## Task
After finding the line with "[357,312,549,326] Total Domination." in the data below, set down exactly each line through the one with "[162,1238,328,1252] Total Domination", inclusive, and stop there.

(Material to process Opens)

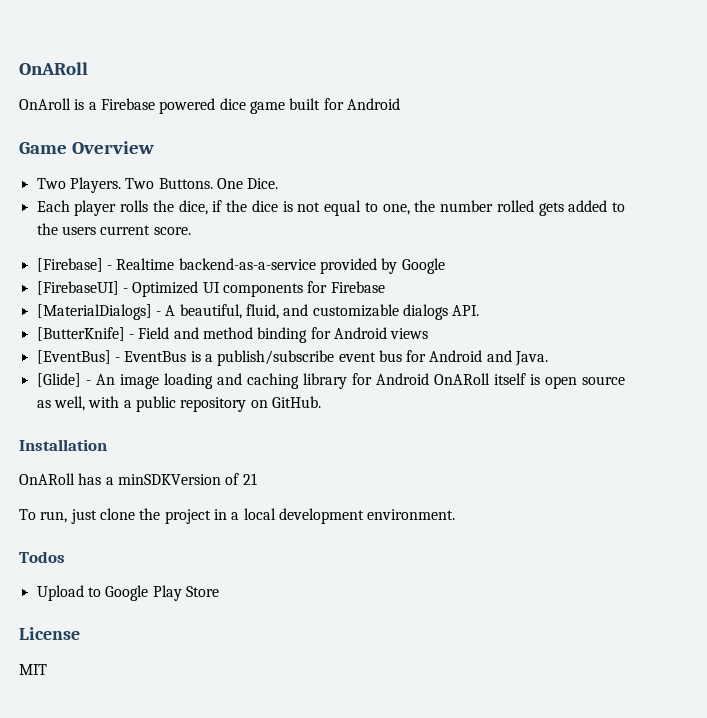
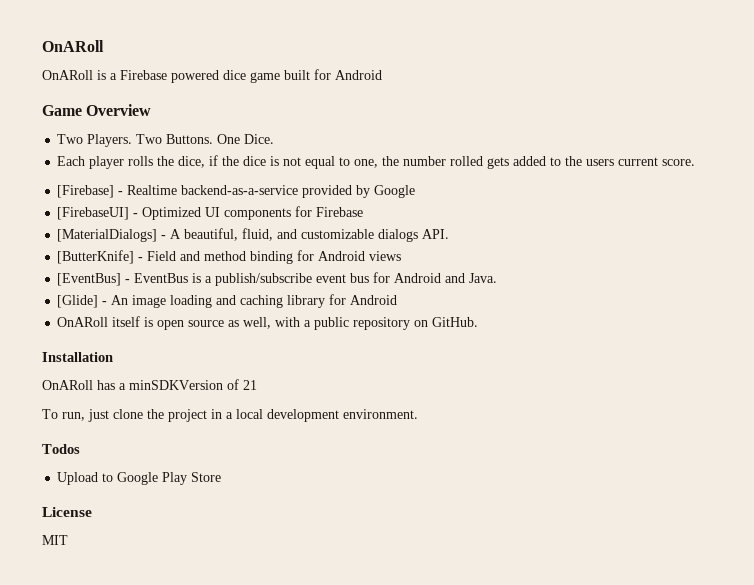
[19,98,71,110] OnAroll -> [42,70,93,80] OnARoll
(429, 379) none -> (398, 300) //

(Material to process Closes)
(Material to process Opens)

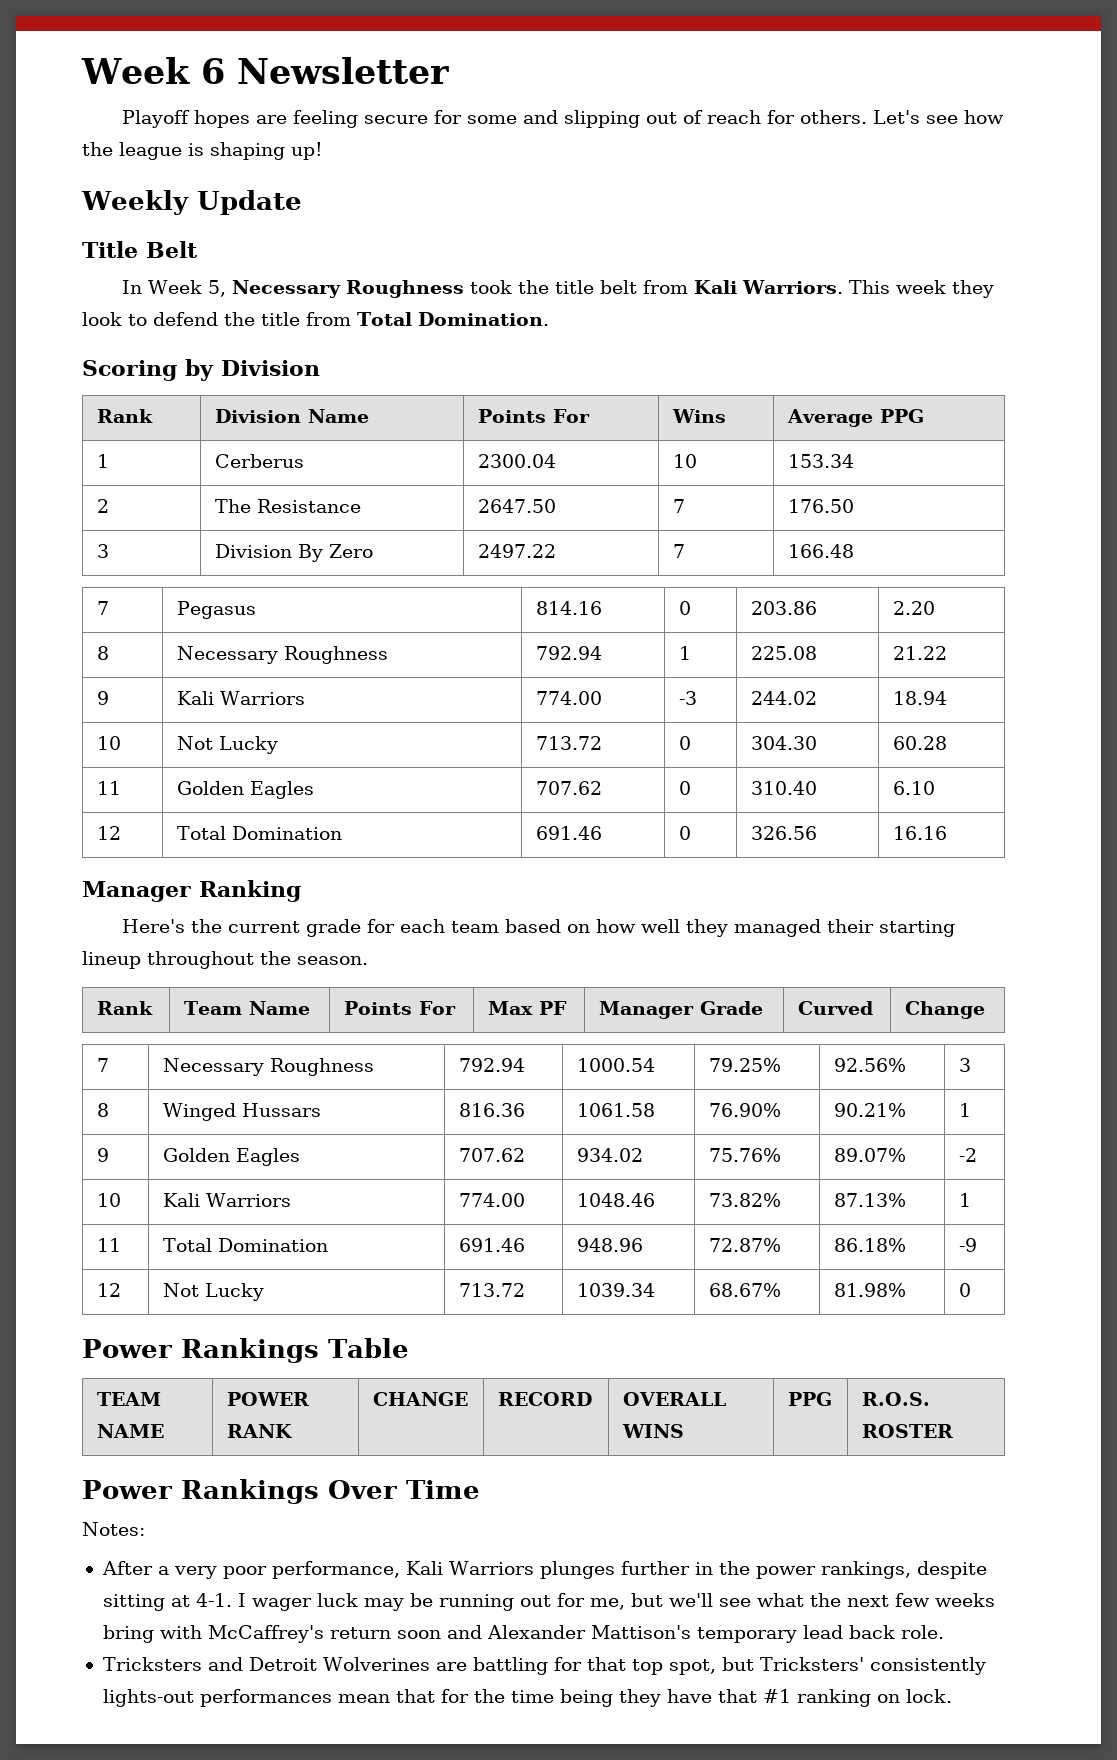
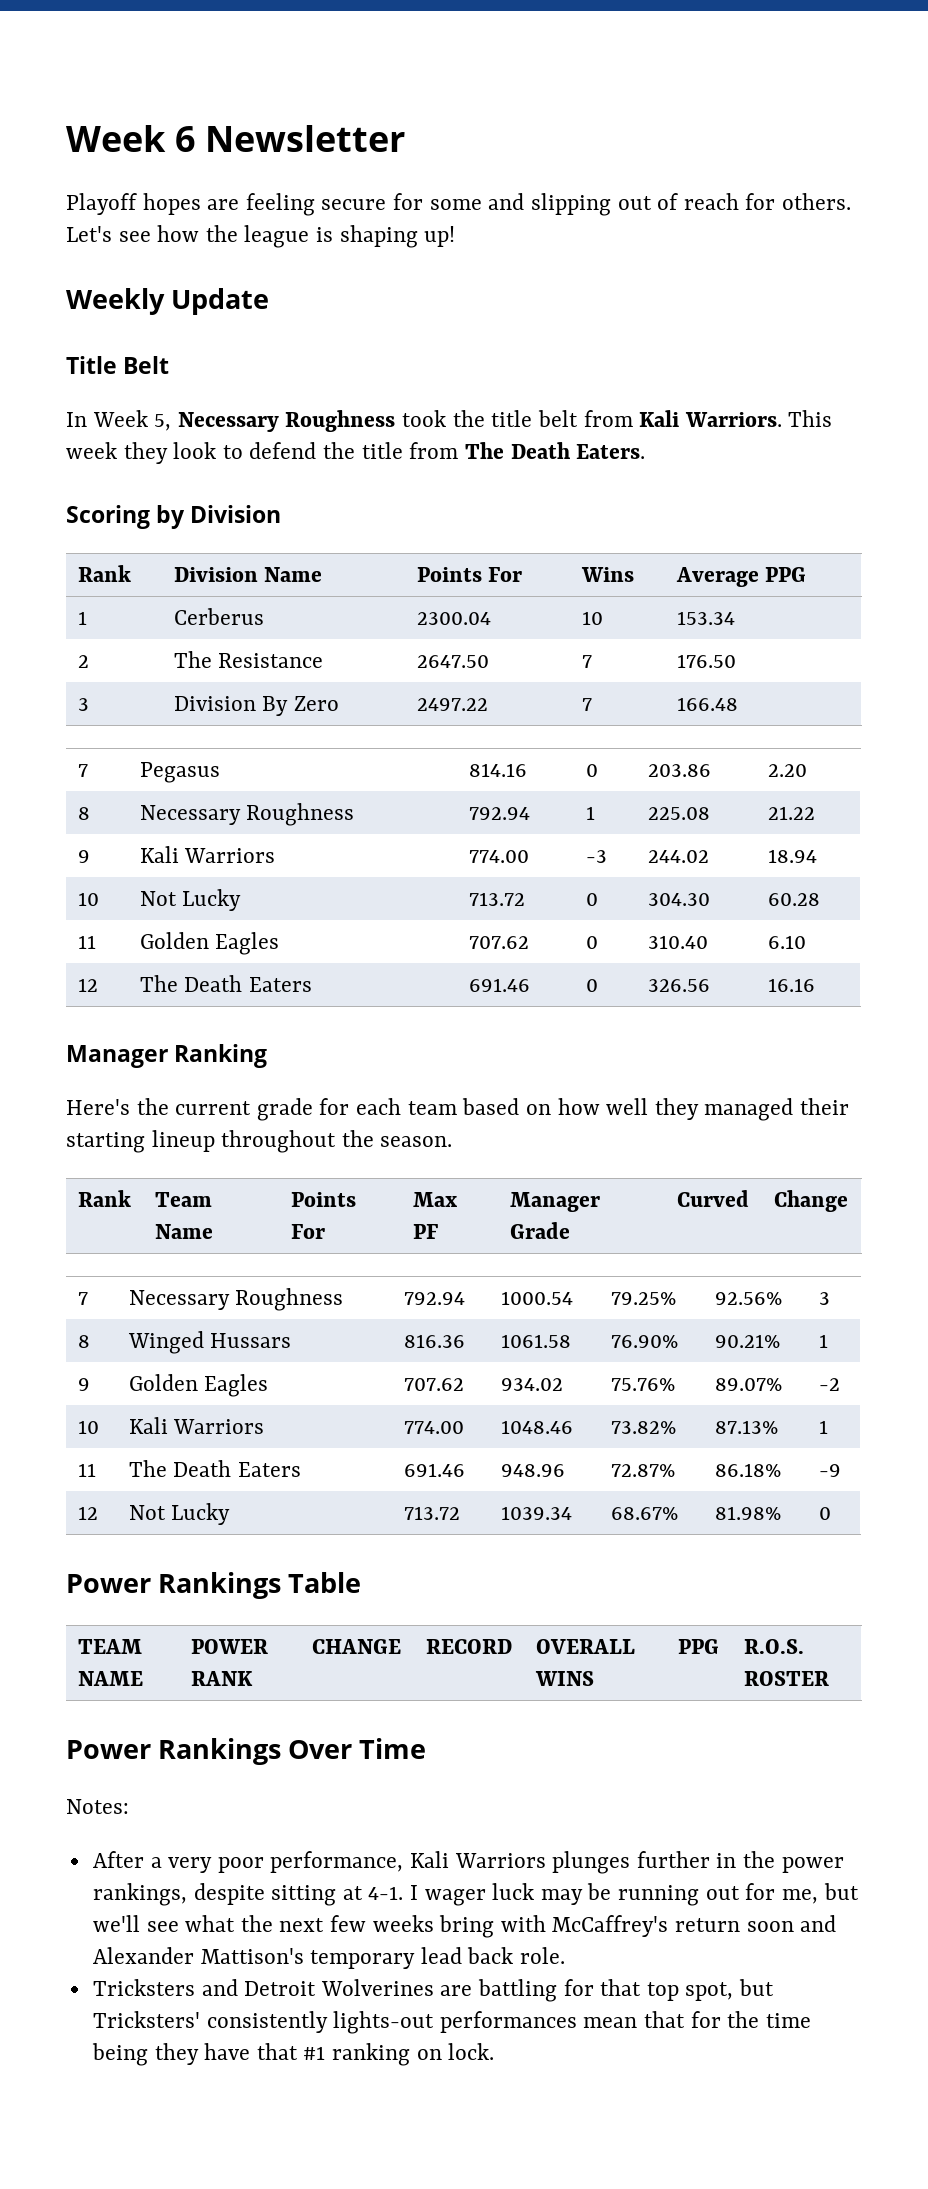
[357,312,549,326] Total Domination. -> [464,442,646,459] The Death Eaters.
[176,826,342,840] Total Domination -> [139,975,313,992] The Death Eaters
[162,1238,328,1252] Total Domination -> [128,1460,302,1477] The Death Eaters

(Material to process Closes)

## Output below
[357,312,549,326] Total Domination. -> [464,442,646,459] The Death Eaters.
[176,826,342,840] Total Domination -> [139,975,313,992] The Death Eaters
[162,1238,328,1252] Total Domination -> [128,1460,302,1477] The Death Eaters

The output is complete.